It is a shameful reality of our nation’s story that Australia’s Aboriginal and Torres Strait Islander peoples have and do face wide-ranging discrimination on multiple levels. From populations decimated by diseases introduced by British settlers – and by major, disastrous conflicts with those settlers who lacked any understanding of the Indigenous peoples’ connection to their traditional lands; the refusal to acknowledge First Nations people as part of the Australian population, give them voting rights or fully include them in the census until the 1967 referendum; to the forced removal of their children, The Stolen Generations, based on European presumptions of what was best for their welfare and the subject of the Bring Them Home Australian Royal Commission in 1998; discrimination has been rife throughout our history since the arrival of the First Fleet.

 Inequalities still exist today in multiple facets, arguably most prevalent in education, employment outcomes and other economic terms; and in poor health outcomes, higher suicide rates and a statistically shorter lifespan than non-Indigenous Australians.

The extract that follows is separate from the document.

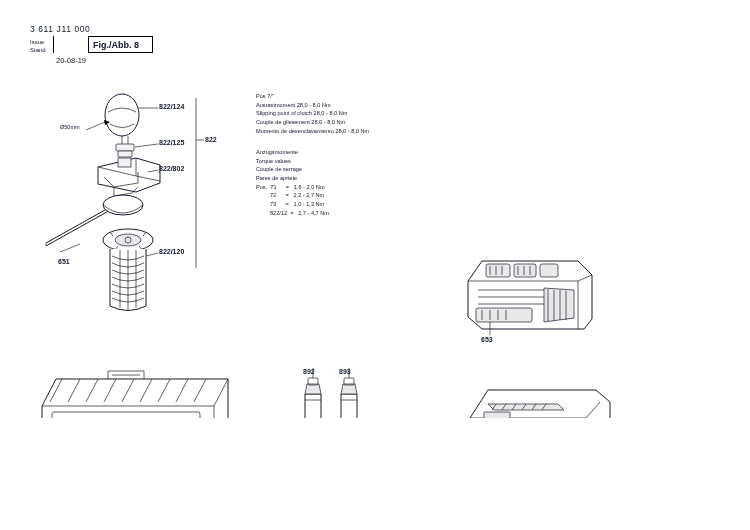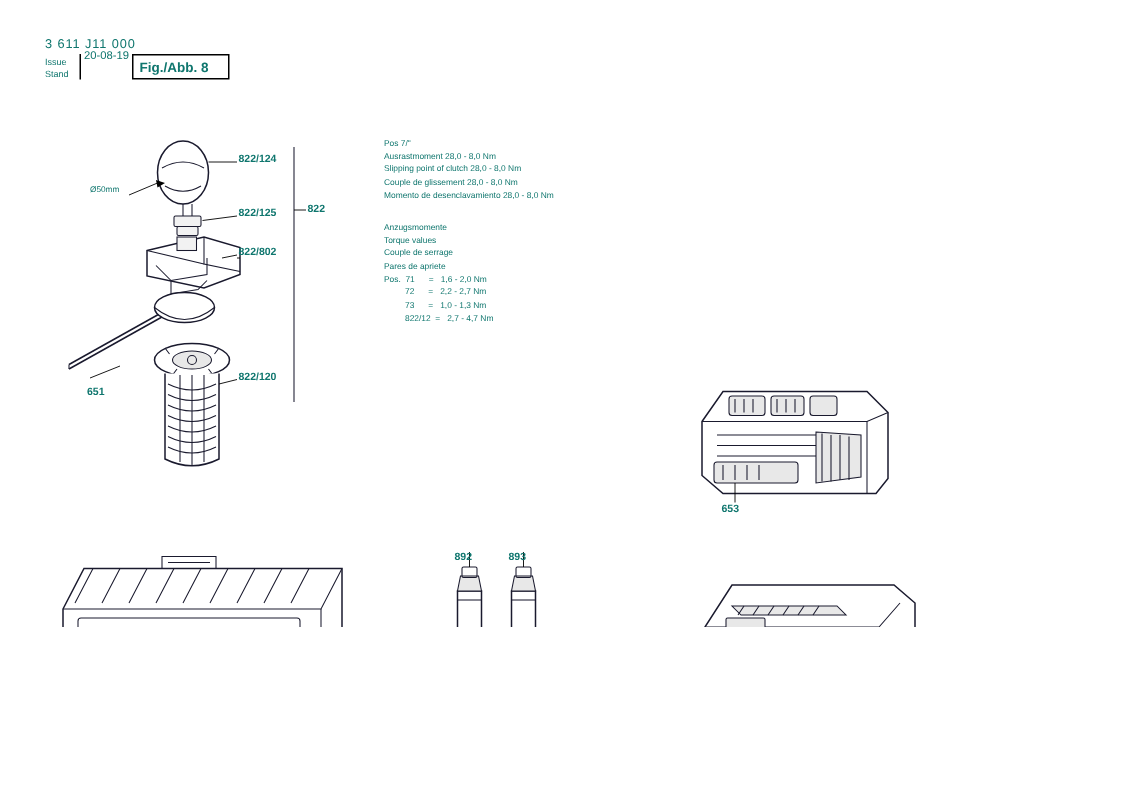"3 611 J11 000" #page { color: #0f766e -> #0f172a }
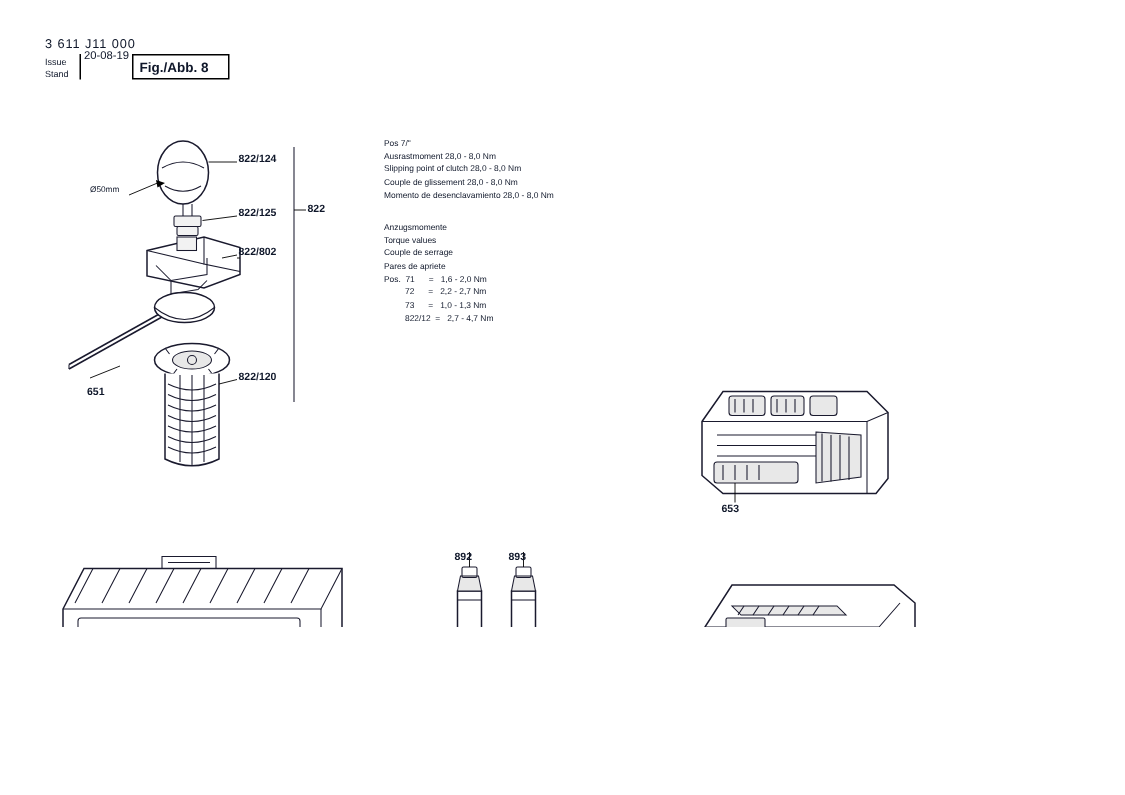"20-08-19" #hdr-date { top: 32px -> 56px }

 Those poor outcomes are due in no small part to discriminatory treatment in a range of health settings, as examined in the 2021 NSW Upper House inquiry into regional, rural and remote (RRR) healthcare. Submissions to the inquiry included that from the National Justice Project in honour of all First Nations people who have and still do experience discriminatory treatment resulting in devastating consequences. Their submission included the case of pregnant 27-year-old Wiradjuri woman, Naomi Williams, for whom that discrimination ended in the death of her and her unborn child in January 2016 from an easily treatable case of septicaemia. The three-year coronial inquest into the death of Naomi Williams confirmed her death was the result of systemic racism, prejudice and culturally unsafe treatment within the healthcare system. Regretfully, this is far from an isolated incident.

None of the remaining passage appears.